The tests are using `String.toUpperCase`, `toLowerCase` and `format` without `Locale` (therefore using the default
one). Does the test setup guarantee a constant default locale or would be better to include a `Locale` to make sure the
tests don't break for any unusual locale?

Has it been also considered to add support for parsing from a `Reader` to an `OutputStream` and from `InputStream` to
`Appendable` to support arbitrary length input and output?

Maybe it would also be good to mention for the method parsing and formatting `int`, `long`, ... in which byte order the
output is created.

src/java.naming/share/classes/com/sun/jndi/ldap/Filter.java line 32:

> 30:
> 31: import java.io.IOException;
> 32: import java.util.HexFormat;

This import appears to be unused

test/jdk/java/util/HexFormat/HexFormatTest.java line 406:

> 404:
> 405:             int byteVal = hex.fromHexDigits(byteStr);
> 406:             assert(byteStr.equals("7f"));

Why use regular `assert` statements in this test method? TestNG's methods likely yield more useful results.

src/java.base/share/classes/java/util/HexFormat.java line 45:

> 43:  * the {@code withXXX} methods return copies of {@code HexFormat}ters modified
> 44:  * {@link #withPrefix(String)}, {@link #withSuffix(String)}, {@link #withDelimiter(String)}
> 45:  * or choice of {@link #withUppercase()} or {@link #withLowercase()} parameters using

Would <code>withUpperCase</code> and <code>withLowerCase</code> (captial "C") be better to be consistent
with `String.toUpperCase` and `Character.toUpperCase`?

src/java.base/share/classes/java/util/HexFormat.java line 77:

> 75:  * uppercase or lowercase digits, and the {@code suffix}.
> 76:  * The {@code delimiter} is required after each formatted value, except the last.
> 77:  * <p>

Is this `` needed here? `@apiNote` below is a block tag so javadoc should put it in a separate paragraph anyways.

src/java.base/share/classes/java/util/HexFormat.java line 112:

> 110:  * <pre>{@code
> 111:  *     HexFormat formatFingerprint = HexFormat.ofDelimiter(":").withUppercase();
> 112:  *     byte[] bytes = { 0, 1, 2, 3, 124, 125, 126, 127};

Suggestion:

 *     byte[] bytes = {0, 1, 2, 3, 124, 125, 126, 127};

Space here is not consistent with other code snippets here.

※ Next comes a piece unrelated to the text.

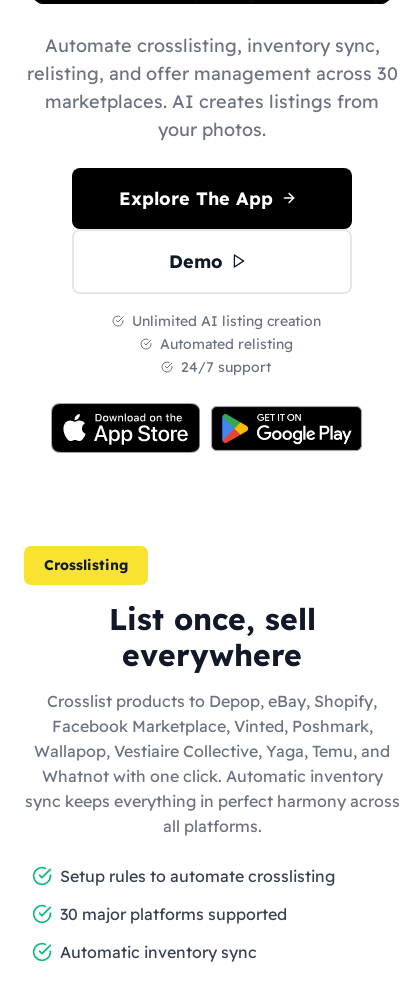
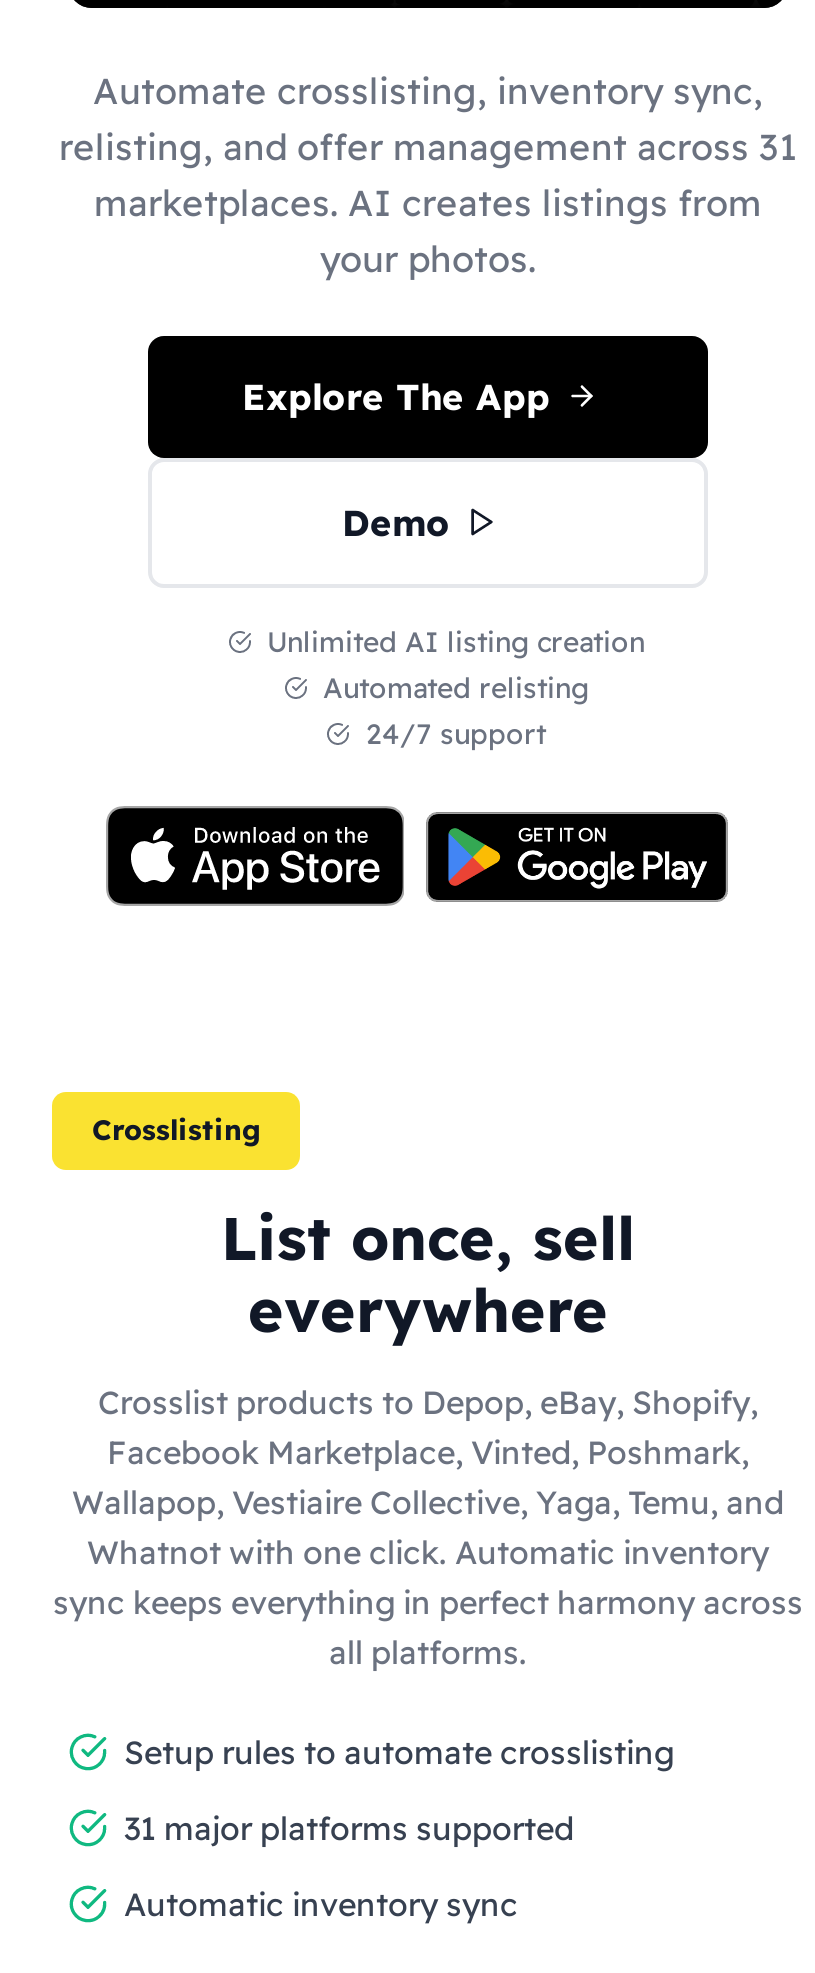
[26,62,398,84] relisting, and offer management across 30 -> [59,123,797,169] relisting, and offer management across 31
[60,904,287,924] 30 major platforms supported -> [124,1807,574,1847] 31 major platforms supported

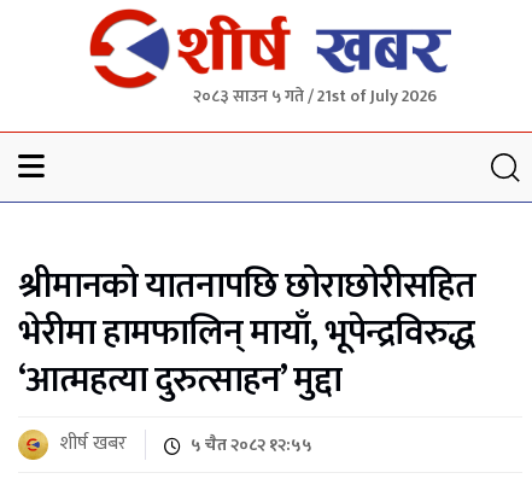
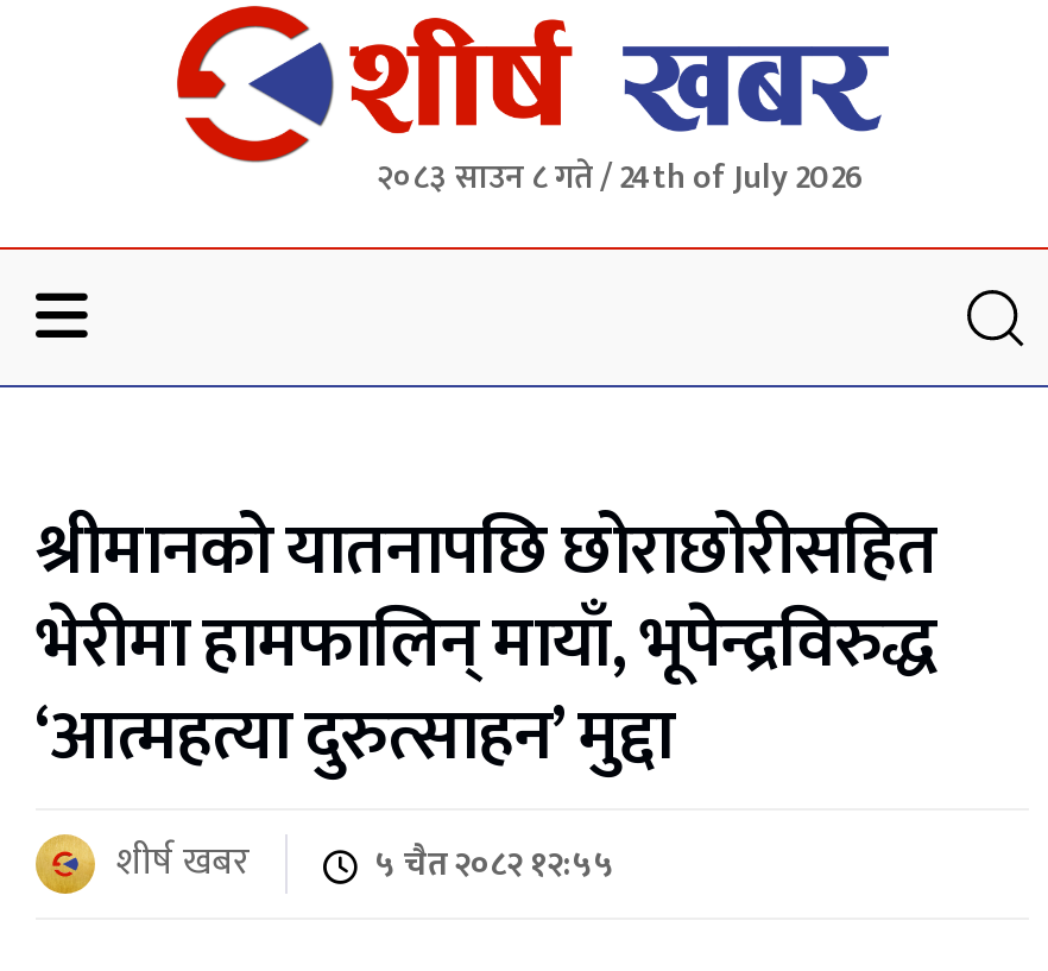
[193,82,437,110] २०८३ साउन ५ गते / 21st of July 2026 -> [377,150,864,205] २०८३ साउन ८ गते / 24th of July 2026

src/java.base/share/classes/java/util/HexFormat.java line 148:

> 146:     private static final byte[] LOWERCASE_DIGITS = {
> 147:             '0' , '1' , '2' , '3' , '4' , '5' , '6' , '7',
> 148:             '8' , '9' , 'a' , 'b' , 'c' , 'd' , 'e' , 'f',

Suggestion:

            '0', '1', '2', '3', '4', '5', '6', '7',
            '8', '9', 'a', 'b', 'c', 'd', 'e', 'f',

src/java.base/share/classes/java/util/HexFormat.java line 182:

> 180:     /**
> 181:      * Returns a hexadecimal formatter with no delimiter and lowercase characters.
> 182:      * The hex characters are lowercase and the delimiter, prefix, and suffix are empty.

> The hex characters are lowercase

This is already mentioned in the sentence before.

src/java.base/share/classes/java/util/HexFormat.java line 195:

> 193:
> 194:     /**
> 195:      * Returns a hexadecimal formatter with a {@code delimiter} and lowercase letters.

Suggestion:

     * Returns a hexadecimal formatter with a {@code delimiter} and lowercase characters.
To be consistent with documentation of other methods.

src/java.base/share/classes/java/util/HexFormat.java line 203:

> 201:      *
> 202:      * @param delimiter a {@code delimiter}, non-null, may be empty
> 203:      * @return a {@link Formatter} with the {@code delimiter} and lowercase letters

Suggestion:

     * @return a {@link Formatter} with the {@code delimiter} and lowercase characters
To be consistent with documentation of other methods.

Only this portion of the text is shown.